Looking at those facts, Judge Cassell concluded that VanLeer’s felon-in-possession charge resulted from his attempt at “dispossessing himself of a firearm” - and for that reason he granted VanLeer a four-level downward departure, and sentenced him to 18 months in prison - reasoning that the departure was “roughly proportionate to the six-level downward departure that the guidelines authorize in other circumstances for unlawful possession of a firearm for lawful sporting circumstances, under U.S.S.G. § 5K2.1(b).
The Feeney Amendment
In granting that departure, Judge Cassell stated that he “found it necessary” to review at length the impact of the Feeney Amendment on his decision - particularly “because hyperbolic claims about how departure authority has been ‘eliminated’ in ‘all cases’ can be positively harmful to individuals awaiting sentencing. If criminal defense attorneys believe such statements and operate under the misapprehension that downward departures are no longer permissible, they might refrain from filing departure motions in appropriate cases. This could lead to criminal defendants serving unduly long prison terms (not to mention inappropriately consuming valuable federal prison space that should be reserved for other offenders). It is therefore critically important that defense counsel understand the narrow parameters of the Feeney Amendment and continue to file motions for downward departure where appropriate.”
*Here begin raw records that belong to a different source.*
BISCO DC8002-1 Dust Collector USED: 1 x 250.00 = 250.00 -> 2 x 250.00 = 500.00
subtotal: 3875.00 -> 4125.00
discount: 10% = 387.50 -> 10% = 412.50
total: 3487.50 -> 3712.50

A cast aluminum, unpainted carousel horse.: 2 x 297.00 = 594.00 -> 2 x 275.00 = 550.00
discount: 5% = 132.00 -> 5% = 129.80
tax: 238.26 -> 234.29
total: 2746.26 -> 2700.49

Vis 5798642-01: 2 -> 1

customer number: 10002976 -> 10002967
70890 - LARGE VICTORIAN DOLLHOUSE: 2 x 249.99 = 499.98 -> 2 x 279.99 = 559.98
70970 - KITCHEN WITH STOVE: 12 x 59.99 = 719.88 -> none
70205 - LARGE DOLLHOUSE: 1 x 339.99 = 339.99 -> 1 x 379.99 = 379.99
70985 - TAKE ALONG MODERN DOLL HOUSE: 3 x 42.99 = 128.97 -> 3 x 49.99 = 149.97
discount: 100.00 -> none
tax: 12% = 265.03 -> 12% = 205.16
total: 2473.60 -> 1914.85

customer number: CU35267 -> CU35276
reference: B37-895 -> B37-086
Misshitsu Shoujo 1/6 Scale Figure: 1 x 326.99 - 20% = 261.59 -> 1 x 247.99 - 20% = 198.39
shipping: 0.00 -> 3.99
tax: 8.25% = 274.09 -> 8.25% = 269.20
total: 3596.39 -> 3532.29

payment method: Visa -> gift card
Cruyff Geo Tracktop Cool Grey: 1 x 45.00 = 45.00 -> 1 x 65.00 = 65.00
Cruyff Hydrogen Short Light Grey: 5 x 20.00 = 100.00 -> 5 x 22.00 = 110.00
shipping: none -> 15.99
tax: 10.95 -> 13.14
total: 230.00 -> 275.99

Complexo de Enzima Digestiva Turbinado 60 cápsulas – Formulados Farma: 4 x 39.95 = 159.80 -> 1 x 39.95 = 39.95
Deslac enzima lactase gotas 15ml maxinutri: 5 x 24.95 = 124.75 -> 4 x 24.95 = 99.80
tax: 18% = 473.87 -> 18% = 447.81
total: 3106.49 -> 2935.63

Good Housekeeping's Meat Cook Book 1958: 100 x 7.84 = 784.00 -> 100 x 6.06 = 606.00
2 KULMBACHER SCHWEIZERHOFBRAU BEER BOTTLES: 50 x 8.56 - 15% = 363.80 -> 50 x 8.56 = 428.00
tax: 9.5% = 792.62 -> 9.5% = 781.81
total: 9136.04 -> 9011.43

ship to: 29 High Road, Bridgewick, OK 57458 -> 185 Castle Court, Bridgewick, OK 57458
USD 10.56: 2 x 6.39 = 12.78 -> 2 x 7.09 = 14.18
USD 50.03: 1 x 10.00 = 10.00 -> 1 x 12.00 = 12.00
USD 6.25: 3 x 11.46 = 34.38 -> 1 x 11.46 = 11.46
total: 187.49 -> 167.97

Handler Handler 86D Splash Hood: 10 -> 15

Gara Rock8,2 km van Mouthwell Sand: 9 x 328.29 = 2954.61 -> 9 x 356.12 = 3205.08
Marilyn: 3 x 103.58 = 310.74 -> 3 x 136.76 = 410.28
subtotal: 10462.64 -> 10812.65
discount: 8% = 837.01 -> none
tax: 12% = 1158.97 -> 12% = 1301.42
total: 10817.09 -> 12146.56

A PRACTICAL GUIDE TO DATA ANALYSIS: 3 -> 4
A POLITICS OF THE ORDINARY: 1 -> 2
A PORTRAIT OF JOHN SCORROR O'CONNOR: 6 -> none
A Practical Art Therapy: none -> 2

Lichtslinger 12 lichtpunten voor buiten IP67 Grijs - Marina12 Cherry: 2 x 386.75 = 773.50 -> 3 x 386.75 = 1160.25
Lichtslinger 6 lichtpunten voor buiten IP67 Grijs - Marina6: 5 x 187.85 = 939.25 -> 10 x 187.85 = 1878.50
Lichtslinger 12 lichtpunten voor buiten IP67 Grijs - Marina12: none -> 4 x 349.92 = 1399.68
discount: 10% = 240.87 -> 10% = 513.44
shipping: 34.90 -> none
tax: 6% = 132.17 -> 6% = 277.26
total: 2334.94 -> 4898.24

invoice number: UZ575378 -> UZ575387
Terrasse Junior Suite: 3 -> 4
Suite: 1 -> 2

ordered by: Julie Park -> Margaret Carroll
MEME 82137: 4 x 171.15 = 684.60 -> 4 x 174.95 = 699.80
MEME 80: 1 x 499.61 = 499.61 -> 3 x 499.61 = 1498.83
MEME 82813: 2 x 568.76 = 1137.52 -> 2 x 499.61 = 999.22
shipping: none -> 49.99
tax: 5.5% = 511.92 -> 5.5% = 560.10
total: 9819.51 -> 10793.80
Judge Cassell started his analysis by acknowledging that, when Congressman Feeney originally proposed his sudden and undebated amendment to the popular Prosecutorial Remedies and Tools Against the Exploitation of Children Today (“PROTECT”) Act, he clearly intended to restrict downward departures in all cases. However, after the House approved the original version of that bill, the matter went to a House-Senate Conference Committee to work out the language of the differing versions of the PROTECT Act. While pending there, “a variety of diverse commentators expressed their concern about various aspects of the Feeney Amendment.”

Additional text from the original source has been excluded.